'''
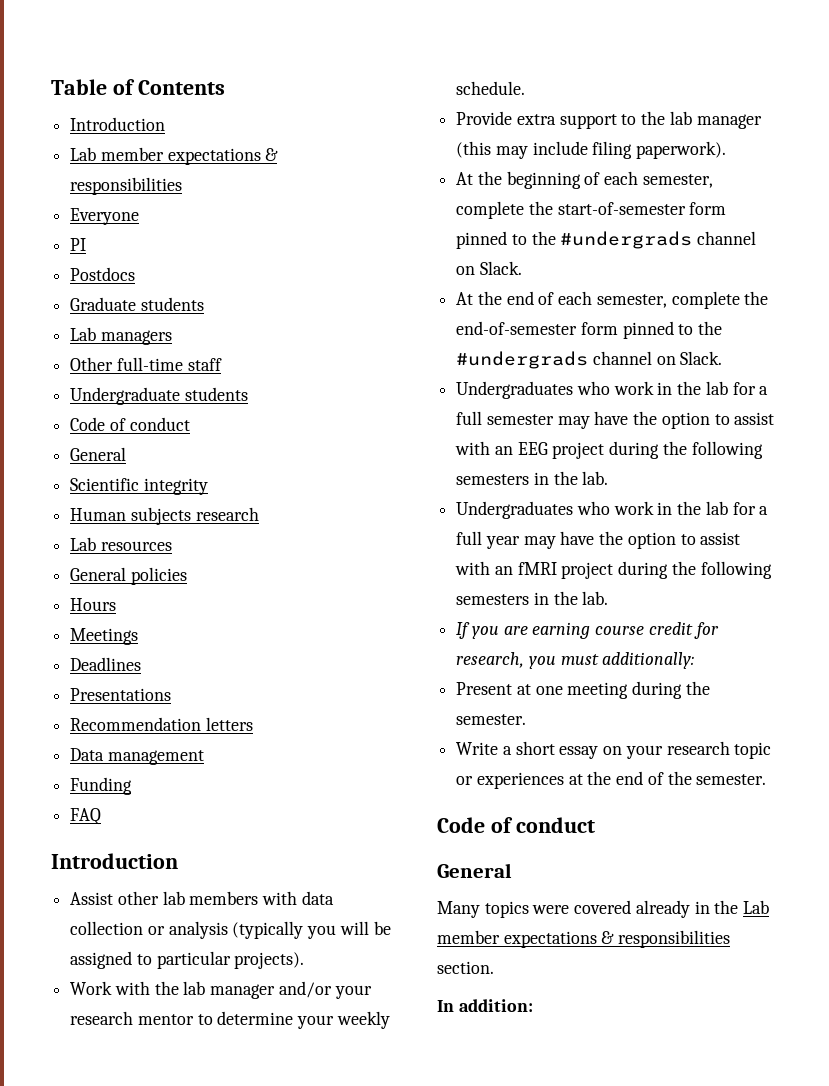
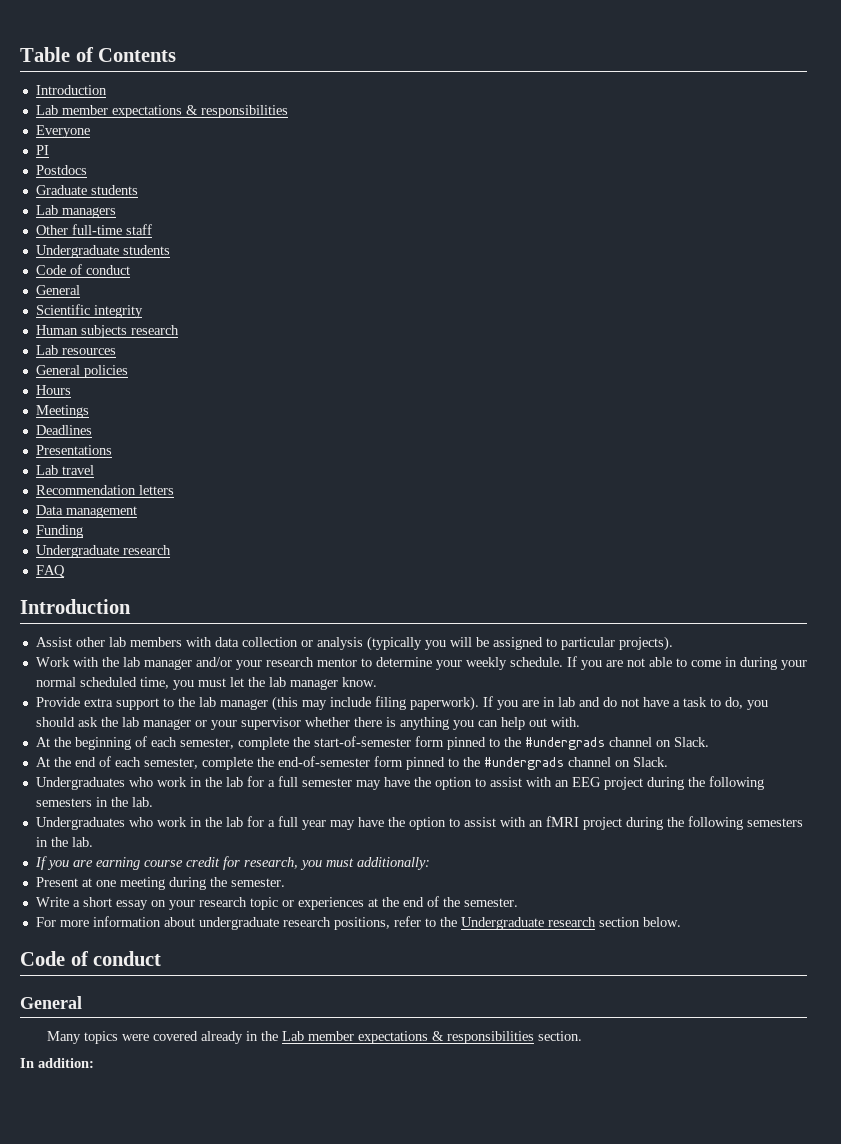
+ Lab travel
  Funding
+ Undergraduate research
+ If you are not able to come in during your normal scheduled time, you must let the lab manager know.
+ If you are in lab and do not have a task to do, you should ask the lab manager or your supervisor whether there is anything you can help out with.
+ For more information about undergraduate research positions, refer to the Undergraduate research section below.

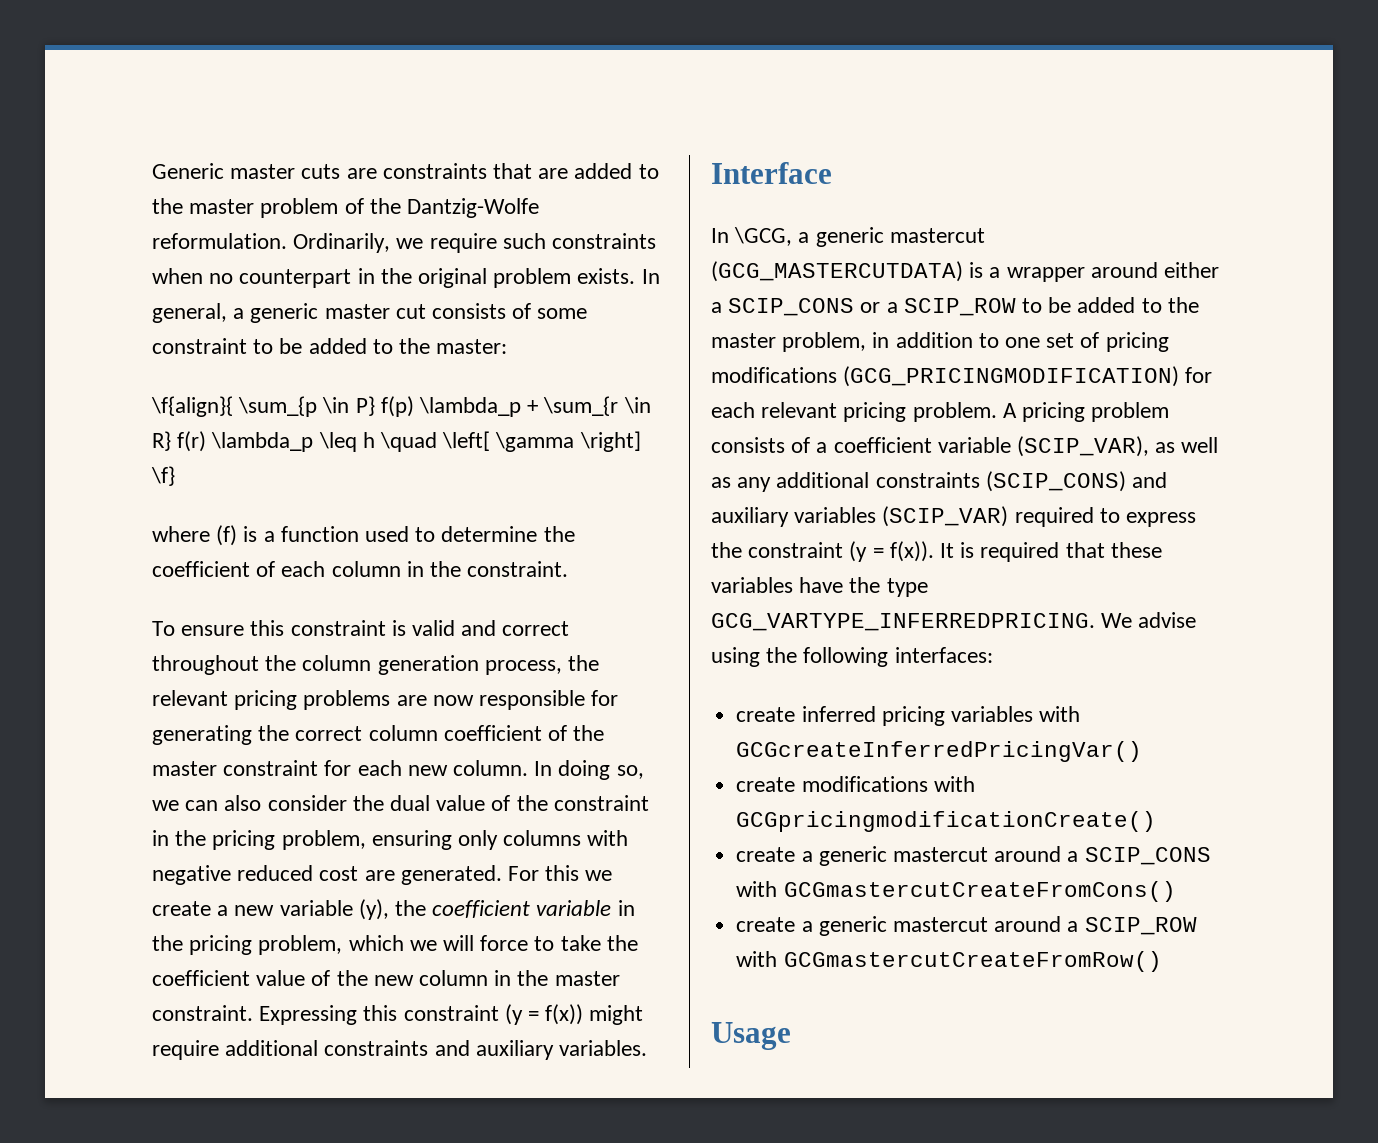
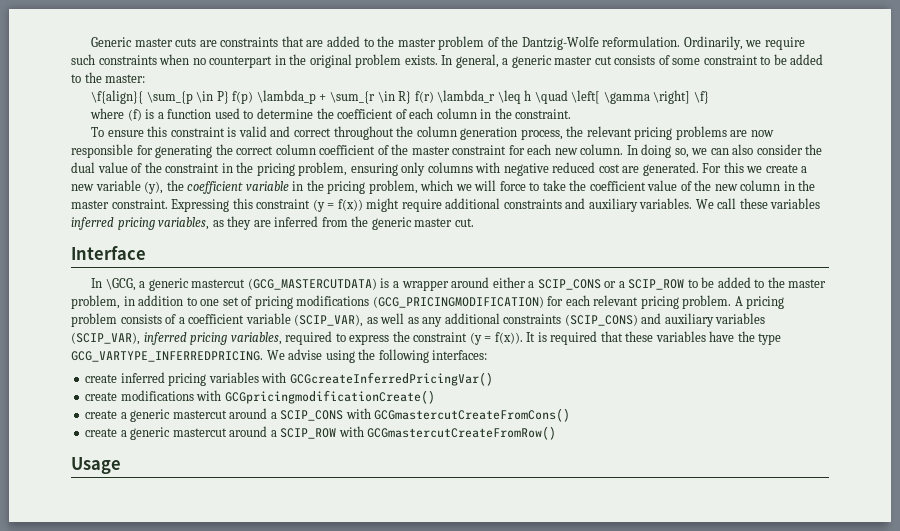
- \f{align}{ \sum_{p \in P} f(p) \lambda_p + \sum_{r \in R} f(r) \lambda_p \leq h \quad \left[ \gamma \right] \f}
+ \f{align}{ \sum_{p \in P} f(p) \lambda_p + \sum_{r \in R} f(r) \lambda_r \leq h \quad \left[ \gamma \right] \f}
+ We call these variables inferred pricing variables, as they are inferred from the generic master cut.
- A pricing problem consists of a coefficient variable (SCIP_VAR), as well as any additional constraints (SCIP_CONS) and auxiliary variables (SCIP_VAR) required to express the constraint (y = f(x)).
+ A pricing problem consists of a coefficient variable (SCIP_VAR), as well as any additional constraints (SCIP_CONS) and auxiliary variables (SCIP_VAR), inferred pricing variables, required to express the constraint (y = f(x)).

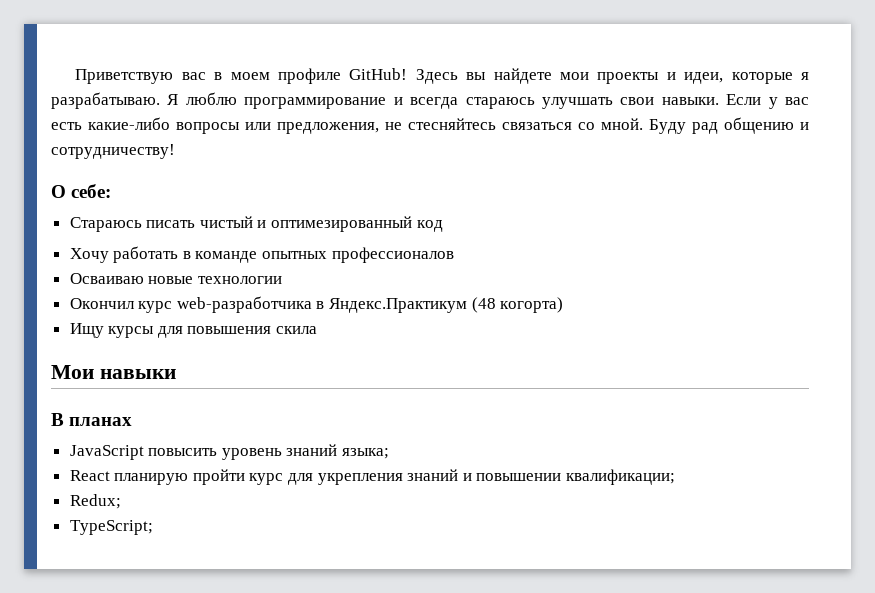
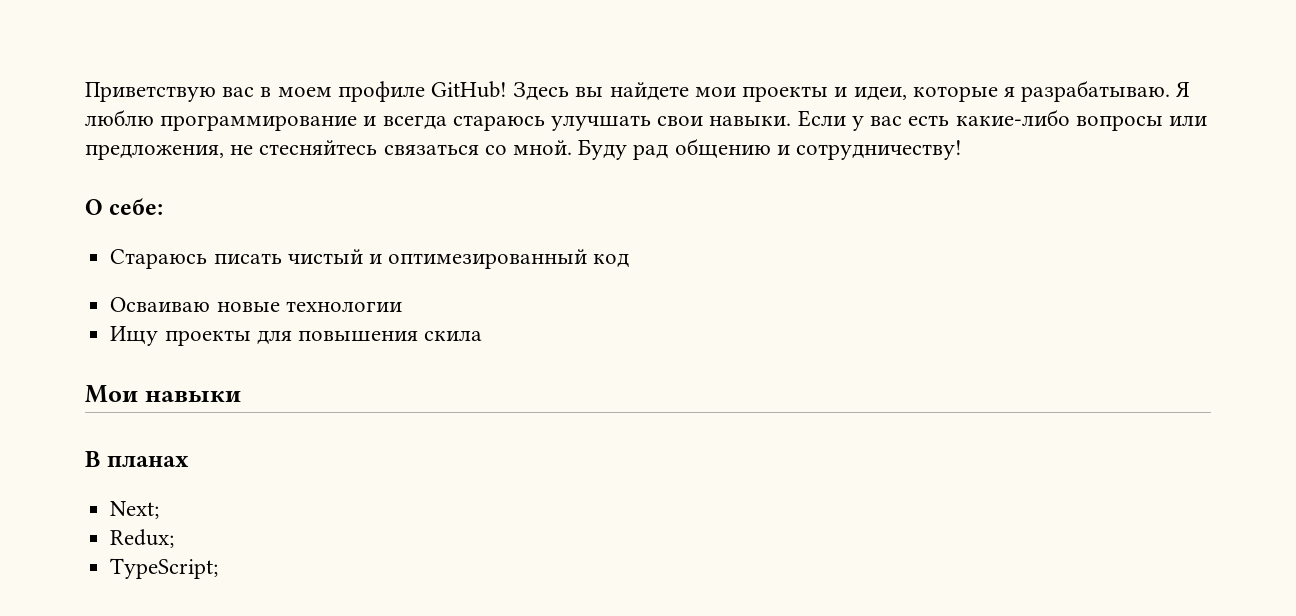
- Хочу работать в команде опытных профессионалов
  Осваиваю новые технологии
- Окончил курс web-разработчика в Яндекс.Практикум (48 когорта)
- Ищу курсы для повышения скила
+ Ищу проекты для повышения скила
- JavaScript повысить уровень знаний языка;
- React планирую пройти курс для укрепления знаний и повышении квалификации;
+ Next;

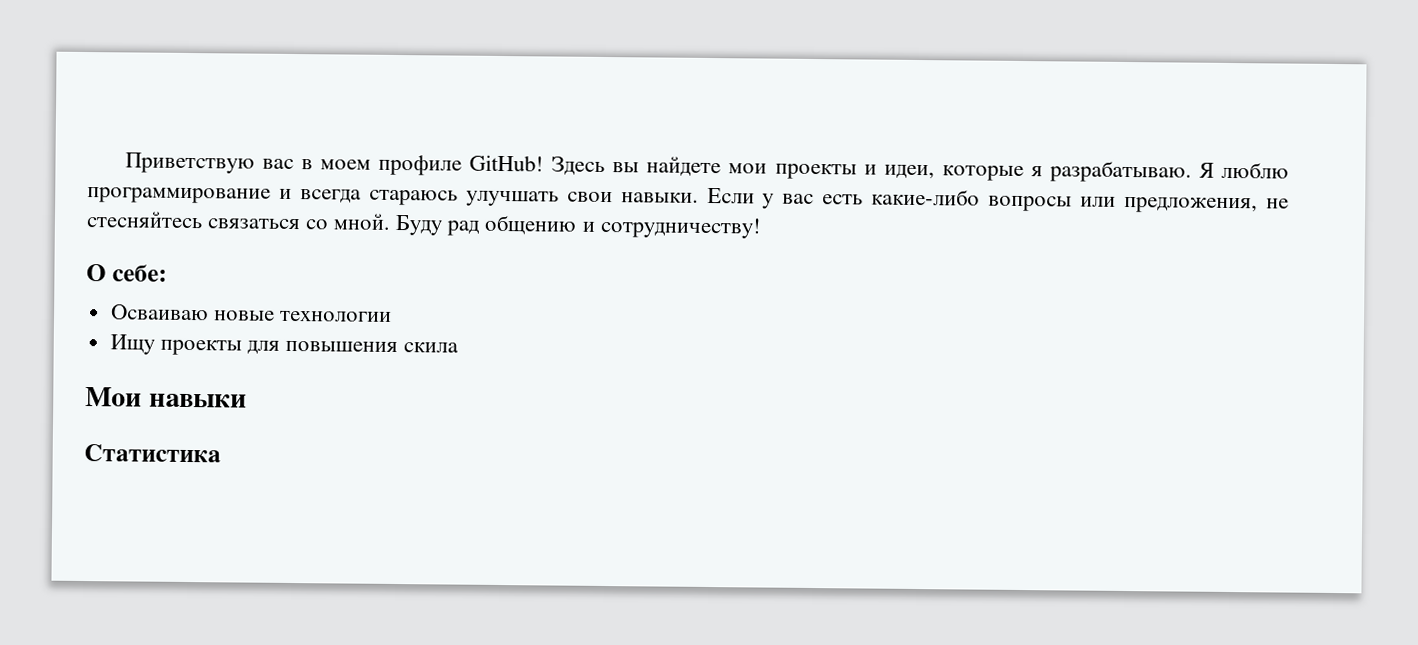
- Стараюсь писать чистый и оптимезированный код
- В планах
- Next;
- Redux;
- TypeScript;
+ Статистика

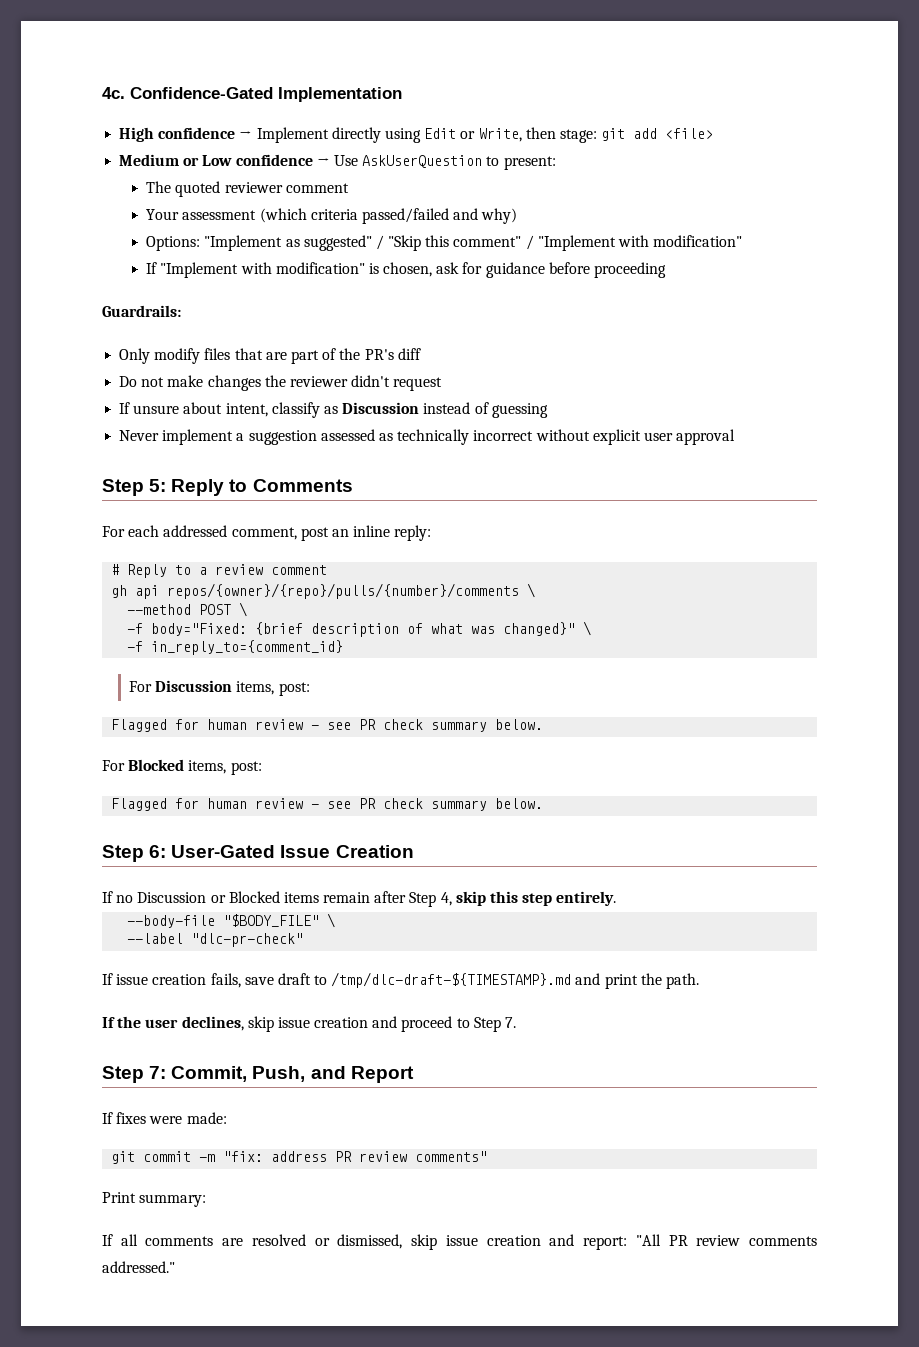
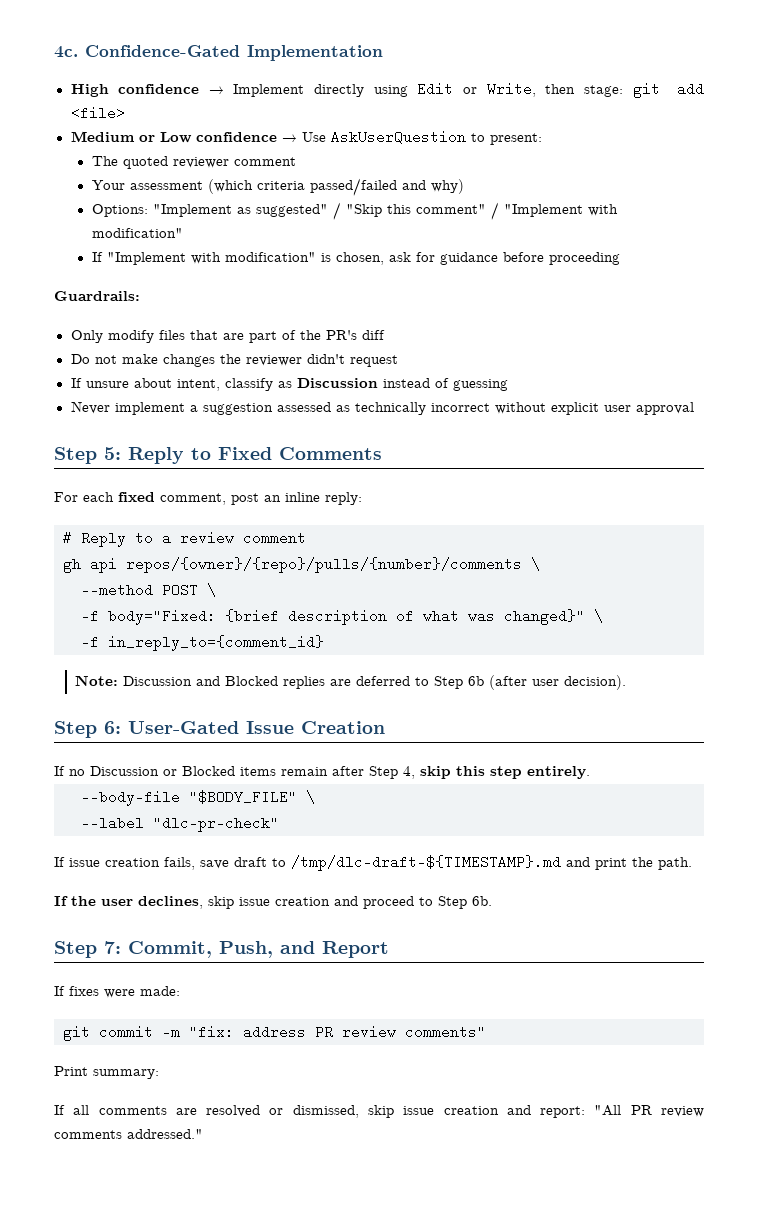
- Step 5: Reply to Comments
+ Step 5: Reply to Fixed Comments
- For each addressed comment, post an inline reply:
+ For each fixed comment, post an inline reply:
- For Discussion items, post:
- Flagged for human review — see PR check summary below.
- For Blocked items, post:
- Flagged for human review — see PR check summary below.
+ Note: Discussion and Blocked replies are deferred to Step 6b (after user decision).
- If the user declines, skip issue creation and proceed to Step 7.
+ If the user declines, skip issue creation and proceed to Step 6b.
'''
**PROBLEM**
The answer must reproduce every line of the records above exactly, with all pictures left out.

**OUTPUT**
+ Lab travel
  Funding
+ Undergraduate research
+ If you are not able to come in during your normal scheduled time, you must let the lab manager know.
+ If you are in lab and do not have a task to do, you should ask the lab manager or your supervisor whether there is anything you can help out with.
+ For more information about undergraduate research positions, refer to the Undergraduate research section below.

- \f{align}{ \sum_{p \in P} f(p) \lambda_p + \sum_{r \in R} f(r) \lambda_p \leq h \quad \left[ \gamma \right] \f}
+ \f{align}{ \sum_{p \in P} f(p) \lambda_p + \sum_{r \in R} f(r) \lambda_r \leq h \quad \left[ \gamma \right] \f}
+ We call these variables inferred pricing variables, as they are inferred from the generic master cut.
- A pricing problem consists of a coefficient variable (SCIP_VAR), as well as any additional constraints (SCIP_CONS) and auxiliary variables (SCIP_VAR) required to express the constraint (y = f(x)).
+ A pricing problem consists of a coefficient variable (SCIP_VAR), as well as any additional constraints (SCIP_CONS) and auxiliary variables (SCIP_VAR), inferred pricing variables, required to express the constraint (y = f(x)).

- Хочу работать в команде опытных профессионалов
  Осваиваю новые технологии
- Окончил курс web-разработчика в Яндекс.Практикум (48 когорта)
- Ищу курсы для повышения скила
+ Ищу проекты для повышения скила
- JavaScript повысить уровень знаний языка;
- React планирую пройти курс для укрепления знаний и повышении квалификации;
+ Next;

- Стараюсь писать чистый и оптимезированный код
- В планах
- Next;
- Redux;
- TypeScript;
+ Статистика

- Step 5: Reply to Comments
+ Step 5: Reply to Fixed Comments
- For each addressed comment, post an inline reply:
+ For each fixed comment, post an inline reply:
- For Discussion items, post:
- Flagged for human review — see PR check summary below.
- For Blocked items, post:
- Flagged for human review — see PR check summary below.
+ Note: Discussion and Blocked replies are deferred to Step 6b (after user decision).
- If the user declines, skip issue creation and proceed to Step 7.
+ If the user declines, skip issue creation and proceed to Step 6b.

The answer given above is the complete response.